La notion du déséquilibre significatif apparaît dans plusieurs matières en droit. Elle apparaît, notamment dans le Code de commerce en tant que notion centrale du contrôle des pratiques restrictives de concurrence. Ainsi, l’article L 442-1, I, 2° du Code de commerce énonce que le fait de « soumettre ou de tenter de soumettre l’autre partie à des obligations créant un déséquilibre significatif dans les droits et obligations des parties » engage la responsabilité de son auteur et l’oblige à réparer le préjudice qui en résulte.
De même, l’article L 212-1 du Code de la consommation prévoit que les clauses abusives créant un déséquilibre significatif entre les droits et obligations des parties insérés dans les contrats entre professionnels et consommateurs sont réputées non écrites. La même sanction est prévue par l’article 1171 du Code civil, lorsqu’une clause non négociable, déterminée à l’avance par l’une des parties, crée un déséquilibre significatif entre les droits et obligations des parties.

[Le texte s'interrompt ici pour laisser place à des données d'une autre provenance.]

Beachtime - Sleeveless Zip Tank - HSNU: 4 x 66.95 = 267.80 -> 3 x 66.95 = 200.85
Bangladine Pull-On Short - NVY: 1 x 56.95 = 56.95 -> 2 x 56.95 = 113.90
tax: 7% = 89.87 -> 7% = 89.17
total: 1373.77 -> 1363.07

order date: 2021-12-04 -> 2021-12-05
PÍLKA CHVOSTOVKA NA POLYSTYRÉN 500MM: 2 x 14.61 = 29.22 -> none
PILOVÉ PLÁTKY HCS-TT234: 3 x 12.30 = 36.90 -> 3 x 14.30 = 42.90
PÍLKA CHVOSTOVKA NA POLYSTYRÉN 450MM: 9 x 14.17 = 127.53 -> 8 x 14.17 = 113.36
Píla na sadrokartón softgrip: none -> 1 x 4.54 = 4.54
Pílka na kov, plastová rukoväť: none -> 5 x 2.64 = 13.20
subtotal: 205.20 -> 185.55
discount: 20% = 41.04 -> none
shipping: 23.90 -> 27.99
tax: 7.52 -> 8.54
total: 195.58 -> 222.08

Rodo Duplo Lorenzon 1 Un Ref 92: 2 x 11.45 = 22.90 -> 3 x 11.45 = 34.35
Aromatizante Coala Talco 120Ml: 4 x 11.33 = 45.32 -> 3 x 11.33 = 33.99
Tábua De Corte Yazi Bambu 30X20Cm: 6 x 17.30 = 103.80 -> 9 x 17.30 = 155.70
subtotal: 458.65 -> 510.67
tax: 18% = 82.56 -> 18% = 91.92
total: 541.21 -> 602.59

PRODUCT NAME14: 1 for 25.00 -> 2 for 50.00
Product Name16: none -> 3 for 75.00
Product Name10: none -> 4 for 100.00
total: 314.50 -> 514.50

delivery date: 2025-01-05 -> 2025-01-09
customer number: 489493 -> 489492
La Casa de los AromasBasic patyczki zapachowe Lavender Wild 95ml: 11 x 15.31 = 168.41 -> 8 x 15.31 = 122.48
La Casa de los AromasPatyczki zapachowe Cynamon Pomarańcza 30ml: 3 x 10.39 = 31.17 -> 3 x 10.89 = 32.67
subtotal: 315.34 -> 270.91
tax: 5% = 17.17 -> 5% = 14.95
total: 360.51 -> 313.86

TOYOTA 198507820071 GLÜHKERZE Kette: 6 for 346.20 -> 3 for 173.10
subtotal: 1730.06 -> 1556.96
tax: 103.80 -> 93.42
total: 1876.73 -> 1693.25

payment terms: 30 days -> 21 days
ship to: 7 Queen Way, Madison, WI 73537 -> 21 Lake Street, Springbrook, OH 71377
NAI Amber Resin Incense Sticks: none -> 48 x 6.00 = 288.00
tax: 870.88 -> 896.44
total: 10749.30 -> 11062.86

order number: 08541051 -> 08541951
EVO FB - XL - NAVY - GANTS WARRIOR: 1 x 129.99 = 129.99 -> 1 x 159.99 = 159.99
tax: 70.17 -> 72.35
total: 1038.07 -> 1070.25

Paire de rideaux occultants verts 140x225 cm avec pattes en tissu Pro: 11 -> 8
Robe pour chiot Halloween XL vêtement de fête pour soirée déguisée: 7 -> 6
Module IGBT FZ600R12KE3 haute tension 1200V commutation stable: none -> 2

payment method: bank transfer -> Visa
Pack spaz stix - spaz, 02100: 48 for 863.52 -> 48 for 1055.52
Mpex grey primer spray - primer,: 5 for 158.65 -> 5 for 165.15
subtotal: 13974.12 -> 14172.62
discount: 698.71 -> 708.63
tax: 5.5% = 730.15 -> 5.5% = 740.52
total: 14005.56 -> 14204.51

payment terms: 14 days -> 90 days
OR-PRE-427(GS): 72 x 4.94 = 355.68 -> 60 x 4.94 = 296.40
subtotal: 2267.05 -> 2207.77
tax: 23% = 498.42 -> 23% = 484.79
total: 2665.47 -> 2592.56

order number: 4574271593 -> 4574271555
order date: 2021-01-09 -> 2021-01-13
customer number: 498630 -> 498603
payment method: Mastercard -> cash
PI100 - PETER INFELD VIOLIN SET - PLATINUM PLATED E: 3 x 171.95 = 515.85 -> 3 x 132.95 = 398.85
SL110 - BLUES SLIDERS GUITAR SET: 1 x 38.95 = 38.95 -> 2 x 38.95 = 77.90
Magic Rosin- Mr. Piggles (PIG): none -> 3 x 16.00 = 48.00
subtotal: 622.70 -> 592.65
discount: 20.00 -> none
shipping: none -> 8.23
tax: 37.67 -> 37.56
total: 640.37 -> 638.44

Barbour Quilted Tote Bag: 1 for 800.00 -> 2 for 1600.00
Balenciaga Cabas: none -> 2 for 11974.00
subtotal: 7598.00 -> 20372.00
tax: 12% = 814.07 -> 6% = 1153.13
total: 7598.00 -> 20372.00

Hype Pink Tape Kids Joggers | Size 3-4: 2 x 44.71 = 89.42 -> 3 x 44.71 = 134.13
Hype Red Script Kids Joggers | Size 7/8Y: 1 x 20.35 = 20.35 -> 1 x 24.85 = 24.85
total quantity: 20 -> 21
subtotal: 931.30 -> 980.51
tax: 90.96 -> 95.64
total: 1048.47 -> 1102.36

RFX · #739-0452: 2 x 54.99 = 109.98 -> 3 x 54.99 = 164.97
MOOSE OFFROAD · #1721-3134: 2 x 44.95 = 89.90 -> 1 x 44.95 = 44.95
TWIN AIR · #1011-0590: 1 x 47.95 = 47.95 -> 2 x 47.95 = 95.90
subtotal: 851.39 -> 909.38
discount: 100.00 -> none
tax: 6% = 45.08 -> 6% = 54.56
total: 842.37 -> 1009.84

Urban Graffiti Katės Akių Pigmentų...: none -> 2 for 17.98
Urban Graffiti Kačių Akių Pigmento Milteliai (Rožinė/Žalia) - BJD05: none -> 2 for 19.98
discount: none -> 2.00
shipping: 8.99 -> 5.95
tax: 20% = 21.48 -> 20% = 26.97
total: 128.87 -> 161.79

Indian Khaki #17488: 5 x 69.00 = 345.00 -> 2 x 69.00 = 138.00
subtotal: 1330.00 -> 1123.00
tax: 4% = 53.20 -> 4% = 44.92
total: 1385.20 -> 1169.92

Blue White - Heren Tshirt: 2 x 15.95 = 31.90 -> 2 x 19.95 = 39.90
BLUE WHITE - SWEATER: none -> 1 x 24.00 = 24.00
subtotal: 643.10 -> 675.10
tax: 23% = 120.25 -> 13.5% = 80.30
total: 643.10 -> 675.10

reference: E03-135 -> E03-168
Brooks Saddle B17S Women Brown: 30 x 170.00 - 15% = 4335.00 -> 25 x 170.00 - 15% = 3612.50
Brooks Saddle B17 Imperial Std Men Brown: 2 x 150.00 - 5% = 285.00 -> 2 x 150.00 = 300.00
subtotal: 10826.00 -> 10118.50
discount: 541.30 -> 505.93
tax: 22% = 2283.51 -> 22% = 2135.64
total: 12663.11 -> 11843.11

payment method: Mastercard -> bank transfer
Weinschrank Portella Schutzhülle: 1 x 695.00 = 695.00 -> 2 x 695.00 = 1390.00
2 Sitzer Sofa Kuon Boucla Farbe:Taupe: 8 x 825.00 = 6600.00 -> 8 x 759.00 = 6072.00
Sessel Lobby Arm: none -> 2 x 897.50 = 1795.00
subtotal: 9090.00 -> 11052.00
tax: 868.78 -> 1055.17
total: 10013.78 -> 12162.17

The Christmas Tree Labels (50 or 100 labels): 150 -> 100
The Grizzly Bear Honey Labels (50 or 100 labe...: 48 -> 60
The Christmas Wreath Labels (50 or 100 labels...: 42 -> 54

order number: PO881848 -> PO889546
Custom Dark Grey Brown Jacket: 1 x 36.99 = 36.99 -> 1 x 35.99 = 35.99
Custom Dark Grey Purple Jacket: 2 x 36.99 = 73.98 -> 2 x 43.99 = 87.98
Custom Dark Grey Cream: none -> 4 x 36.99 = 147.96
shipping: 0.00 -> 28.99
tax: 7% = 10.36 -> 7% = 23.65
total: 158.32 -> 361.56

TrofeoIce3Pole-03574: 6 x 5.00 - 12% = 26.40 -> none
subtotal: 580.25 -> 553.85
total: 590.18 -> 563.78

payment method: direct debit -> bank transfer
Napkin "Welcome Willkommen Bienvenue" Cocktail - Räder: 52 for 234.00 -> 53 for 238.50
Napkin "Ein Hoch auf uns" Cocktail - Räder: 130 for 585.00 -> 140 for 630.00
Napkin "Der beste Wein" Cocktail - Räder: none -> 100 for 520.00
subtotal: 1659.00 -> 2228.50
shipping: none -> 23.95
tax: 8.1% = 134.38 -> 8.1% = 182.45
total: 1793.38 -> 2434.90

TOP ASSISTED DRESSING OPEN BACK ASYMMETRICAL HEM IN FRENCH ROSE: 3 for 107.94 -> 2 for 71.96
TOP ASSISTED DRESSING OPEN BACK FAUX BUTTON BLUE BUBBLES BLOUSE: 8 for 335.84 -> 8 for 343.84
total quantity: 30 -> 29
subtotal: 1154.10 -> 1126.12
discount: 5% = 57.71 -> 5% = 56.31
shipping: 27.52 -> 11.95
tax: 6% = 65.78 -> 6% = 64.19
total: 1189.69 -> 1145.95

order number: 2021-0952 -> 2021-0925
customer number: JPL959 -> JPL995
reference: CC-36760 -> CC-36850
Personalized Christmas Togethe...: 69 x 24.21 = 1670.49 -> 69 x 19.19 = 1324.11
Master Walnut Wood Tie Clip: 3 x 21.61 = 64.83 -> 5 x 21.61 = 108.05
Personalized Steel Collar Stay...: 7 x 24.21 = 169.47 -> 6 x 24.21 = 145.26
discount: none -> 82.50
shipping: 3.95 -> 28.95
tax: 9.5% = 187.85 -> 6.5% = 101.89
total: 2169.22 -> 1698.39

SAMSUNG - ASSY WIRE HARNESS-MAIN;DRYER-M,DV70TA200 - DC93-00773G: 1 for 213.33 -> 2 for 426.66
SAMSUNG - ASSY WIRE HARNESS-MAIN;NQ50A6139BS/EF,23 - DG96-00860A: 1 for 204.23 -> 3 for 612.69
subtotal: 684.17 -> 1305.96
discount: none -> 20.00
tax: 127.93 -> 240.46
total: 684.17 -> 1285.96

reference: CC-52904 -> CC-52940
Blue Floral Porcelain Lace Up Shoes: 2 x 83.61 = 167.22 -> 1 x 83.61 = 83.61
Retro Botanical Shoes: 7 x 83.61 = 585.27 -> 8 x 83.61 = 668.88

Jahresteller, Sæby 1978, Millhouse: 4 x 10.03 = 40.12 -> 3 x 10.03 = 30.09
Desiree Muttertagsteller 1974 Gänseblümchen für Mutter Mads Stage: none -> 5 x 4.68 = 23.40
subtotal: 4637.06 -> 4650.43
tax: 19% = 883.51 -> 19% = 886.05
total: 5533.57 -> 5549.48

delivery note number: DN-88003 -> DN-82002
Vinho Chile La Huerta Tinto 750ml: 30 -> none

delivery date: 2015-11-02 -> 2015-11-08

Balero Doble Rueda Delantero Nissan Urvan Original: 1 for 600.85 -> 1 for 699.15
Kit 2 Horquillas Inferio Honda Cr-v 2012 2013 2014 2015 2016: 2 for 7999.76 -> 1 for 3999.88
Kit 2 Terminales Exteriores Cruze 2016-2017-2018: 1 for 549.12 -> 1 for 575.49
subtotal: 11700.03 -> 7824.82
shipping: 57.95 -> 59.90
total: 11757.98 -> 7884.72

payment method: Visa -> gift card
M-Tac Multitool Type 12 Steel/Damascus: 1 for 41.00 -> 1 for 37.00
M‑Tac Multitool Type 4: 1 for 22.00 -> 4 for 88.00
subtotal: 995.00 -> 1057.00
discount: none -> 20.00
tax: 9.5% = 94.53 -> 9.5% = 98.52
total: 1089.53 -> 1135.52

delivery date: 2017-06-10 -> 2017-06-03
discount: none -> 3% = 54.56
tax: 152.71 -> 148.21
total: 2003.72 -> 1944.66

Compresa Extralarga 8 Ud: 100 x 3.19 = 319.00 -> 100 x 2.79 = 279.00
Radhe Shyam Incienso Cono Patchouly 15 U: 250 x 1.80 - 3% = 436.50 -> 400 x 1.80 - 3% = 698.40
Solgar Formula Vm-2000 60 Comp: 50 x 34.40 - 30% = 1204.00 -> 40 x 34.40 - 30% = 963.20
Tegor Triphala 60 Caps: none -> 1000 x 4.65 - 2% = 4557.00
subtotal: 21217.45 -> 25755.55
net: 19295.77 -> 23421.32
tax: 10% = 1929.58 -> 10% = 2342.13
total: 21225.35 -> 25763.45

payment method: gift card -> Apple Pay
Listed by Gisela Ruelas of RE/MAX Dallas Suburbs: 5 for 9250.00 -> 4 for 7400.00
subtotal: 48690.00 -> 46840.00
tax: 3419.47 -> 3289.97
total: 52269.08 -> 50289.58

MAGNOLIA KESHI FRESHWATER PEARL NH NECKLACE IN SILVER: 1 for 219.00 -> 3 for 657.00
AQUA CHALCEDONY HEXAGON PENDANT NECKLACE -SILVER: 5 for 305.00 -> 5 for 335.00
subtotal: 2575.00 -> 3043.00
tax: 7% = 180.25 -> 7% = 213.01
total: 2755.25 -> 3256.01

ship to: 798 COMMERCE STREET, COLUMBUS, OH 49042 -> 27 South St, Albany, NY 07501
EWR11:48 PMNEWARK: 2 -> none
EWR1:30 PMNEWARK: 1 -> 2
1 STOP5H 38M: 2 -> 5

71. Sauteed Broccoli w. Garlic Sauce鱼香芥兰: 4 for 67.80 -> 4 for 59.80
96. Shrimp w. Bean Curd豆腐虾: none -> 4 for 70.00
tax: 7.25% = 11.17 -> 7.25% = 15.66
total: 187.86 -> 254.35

Cependant, la notion de déséquilibre significatif de l’article L 442-1, I, 2° du Code de commerce bénéficie d’une autonomie par rapport aux dispositions du code de la consommation et du code civil. En effet, l’article L 442-1, I, 2° du code de commerce vise à sanctionner le déséquilibre significatif en tant que pratique restrictive de concurrence dans les relations commerciales et à réparer le préjudice qui en résulte, tandis que les dispositions du Code de la consommation et du Code civil visent à supprimer du contrat les clauses abusives créant le déséquilibre significatif entre les droits et obligations des parties par le recours au « réputé non écrit ».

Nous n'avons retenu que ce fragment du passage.